Wednesday, September 16, 2015

CDC Opioid Guidelines: Poor Process for Public Participation

The CDC held a public comment webinar on a set of 12 proposed opioid prescribing guidelines.  I bet you'd like to know what those 12 recommendations are, right?  I wish I could tell you.  Here's how the webinar went:

The recommendations were not (and will not be) published.  Therefore, they cannot be circulated to anyone not able to join the webinar.  I tried to take good notes, but I didn't catch the recommendations with precision (and it's clear CDC is aiming for precision in its language).  Because I can't share them exactly as written, I'm not going to paraphrase from my notes.

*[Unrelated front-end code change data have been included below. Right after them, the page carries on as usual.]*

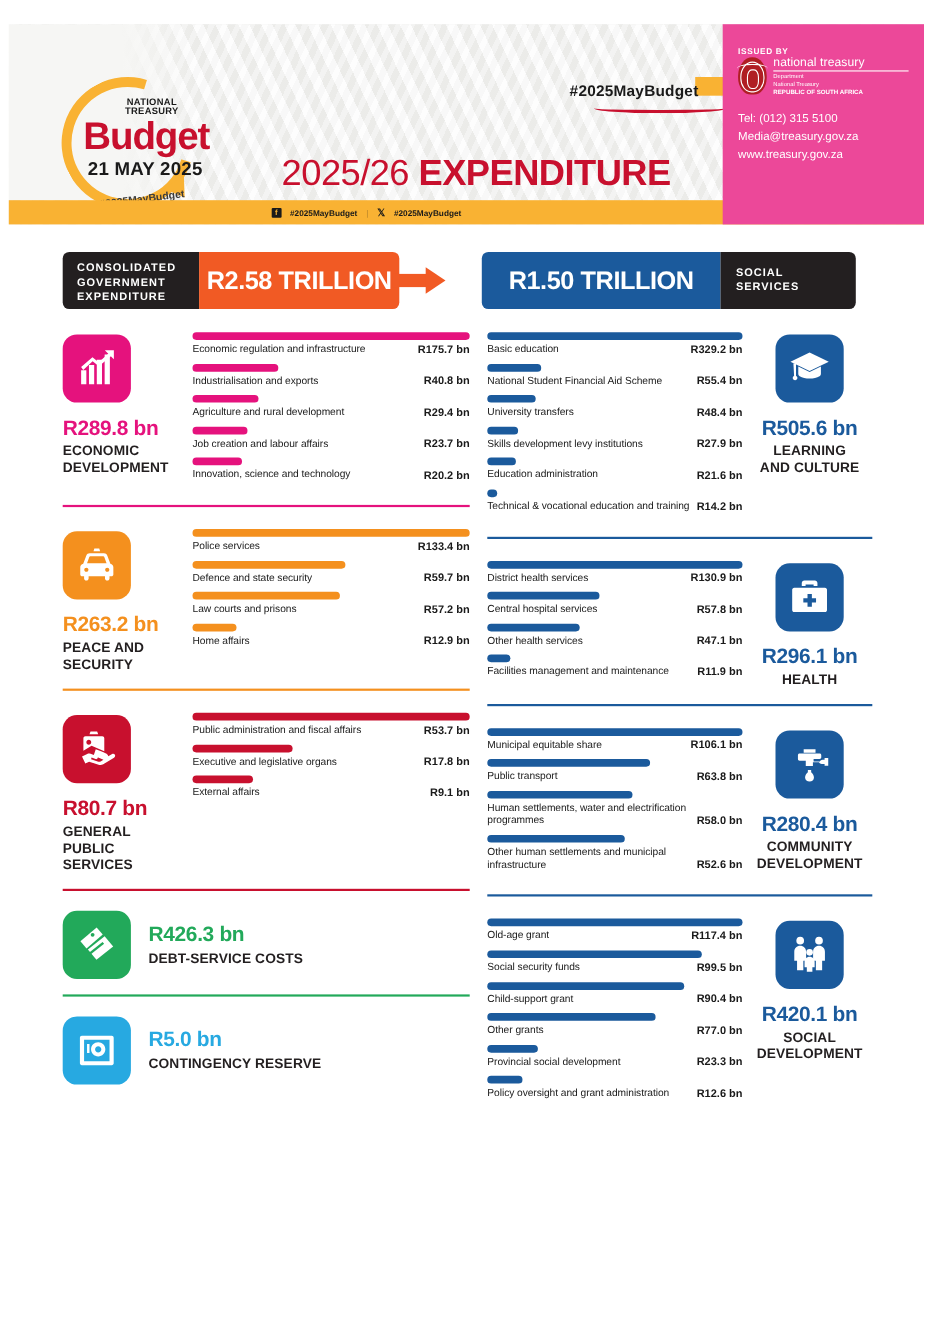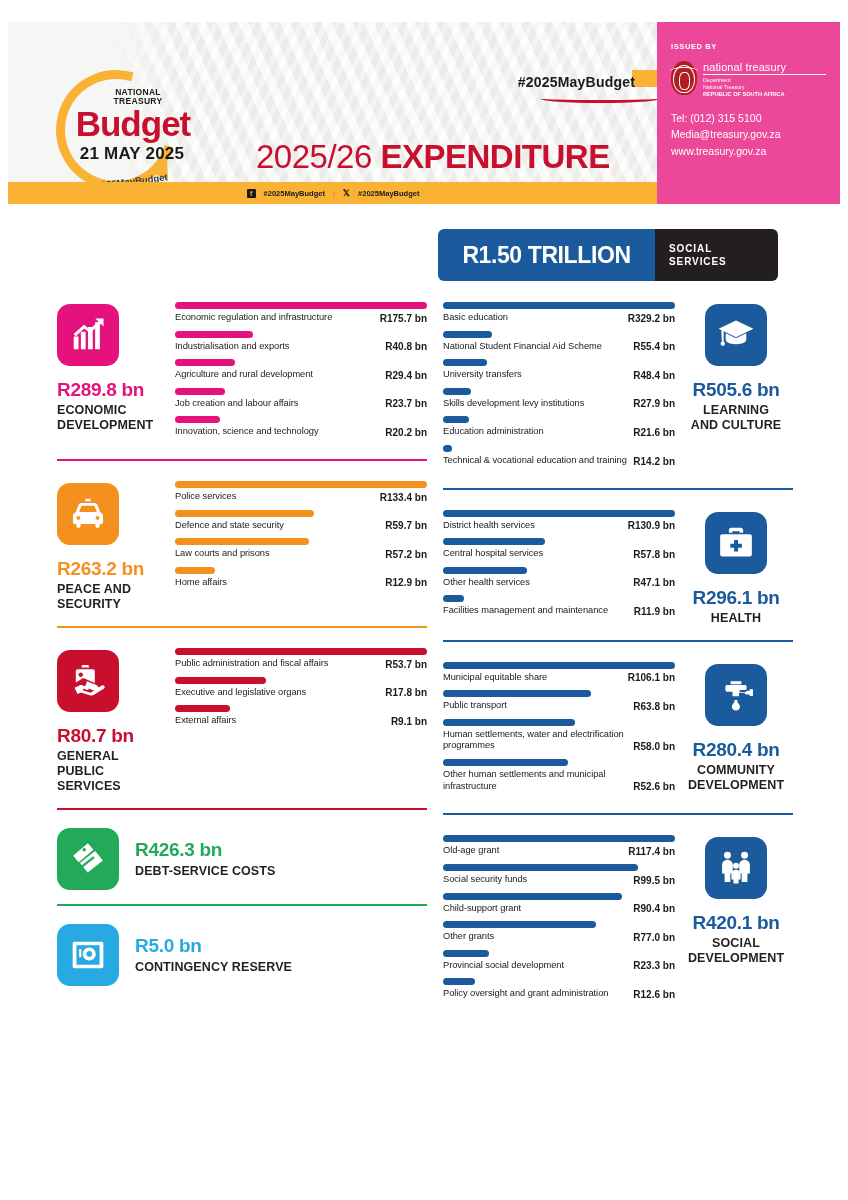--- a/index.html
+++ b/index.html
@@ -111,21 +111,21 @@
   }
   .x-icon{ font-size:9px; font-weight:bold; color:#1a1a1a; }
   .sep{ color:#b8852a; font-weight:normal; }
 
   
   .issued {
     position:absolute; right:8px; top:22px; width:183px; height:182px;
     background:#ec4899; color:#fff; padding:20px 14px;
   }
   .issued-label{ font-size:7.5px; font-weight:bold; letter-spacing:.6px; }
-  .nt-logo{ display:flex; align-items:flex-start; gap:6px; margin-top:10px; }
+  .nt-logo{ display:flex; align-items:center; gap:6px; }
   .coat{
     width:26px;height:34px;border-radius:50% 50% 45% 45%;
     background:#b01e23; position:relative; flex:0 0 26px;
   }
   .coat::before{
     content:""; position:absolute; left:2px; top:4px; right:2px; bottom:2px;
     border:1.6px solid #fff; border-radius:50% 50% 45% 45%;
   }
   .coat::after{
     content:""; position:absolute; left:8px; top:11px; width:9px; height:16px;
@@ -288,20 +288,30 @@
         </div>
       </div>
     </div>
     <div class="issued-contact">
       <div>Tel: (012) 315 5100</div>
       <div>Media@treasury.gov.za</div>
       <div>www.treasury.gov.za</div>
     </div>
   </div>
 
+  <div class="banner-left">
+    <div class="bn-black">
+      <span>CONSOLIDATED</span><br>
+      <span>GOVERNMENT</span><br>
+      <span>EXPENDITURE</span>
+    </div>
+    <div class="bn-orange">R2.58 TRILLION</div>
+    <div class="bn-arrow-stem"></div>
+    <div class="bn-arrow-head"></div>
+  </div>
 
   <div class="banner-right">
     <div class="bn-blue">R1.50 TRILLION</div>
     <div class="bn-black2">
       <div>
         <span>SOCIAL</span><br>
         <span>SERVICES</span>
       </div>
     </div>
   </div>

But the webinar was recorded, right?  Yes, it was.  But "for archive purposes only."  The webinar recording will not be made available to the public.

No one could ask questions.  We were reminded several times that the webinar presenters couldn't answer questions.  We could only make comments.  To which there were, of course, no responses.

About 30 minutes in, there were technical difficulties and we had to start over.


If this is how the Centers for Disease Control and Prevention is going to handle the process of addressing the largest man-made epidemic in history, we're in trouble.  No dialogue, no exchange of ideas, no questions.  This webinar was about "checking a box" so CDC could say they solicited public comment - this was NOT about actually getting valuable feedback. 

A few observations I did make on the recommendations:

  • It's not clear whether these recommendations are useful for those patients already on chronic opioid therapy.  
  • There's no explicit discussion about informed consent or pain management agreements.  
  • CDC is suggesting "additional precautions" should be taken above 50 mg MED and dosages above 90 mg MED should be avoided.  What are those "additional precautions"?  They don't say.  
  • CDC appears to be suggesting naloxone should be considered for any long term opioid patient. This is going to be expensive.  
  • There's no discussion of weaning or tapering opioid (or polypharmacy) regimens.  
  • These guidelines are pointed in the right direction, but CDC's attempt at specificity has actually led to ambiguity.  Nearly every recommendation leaves several, critical open questions.  
  • This process is moving fast: CDC plans to submit these recommendations to HHS in early November and will be published in January.  
Here's my one comment:

Dear CDC: 
Make these recommendations publicly available, in written form, so doctors, patients, and other stakeholders can study them and offer you informed comment.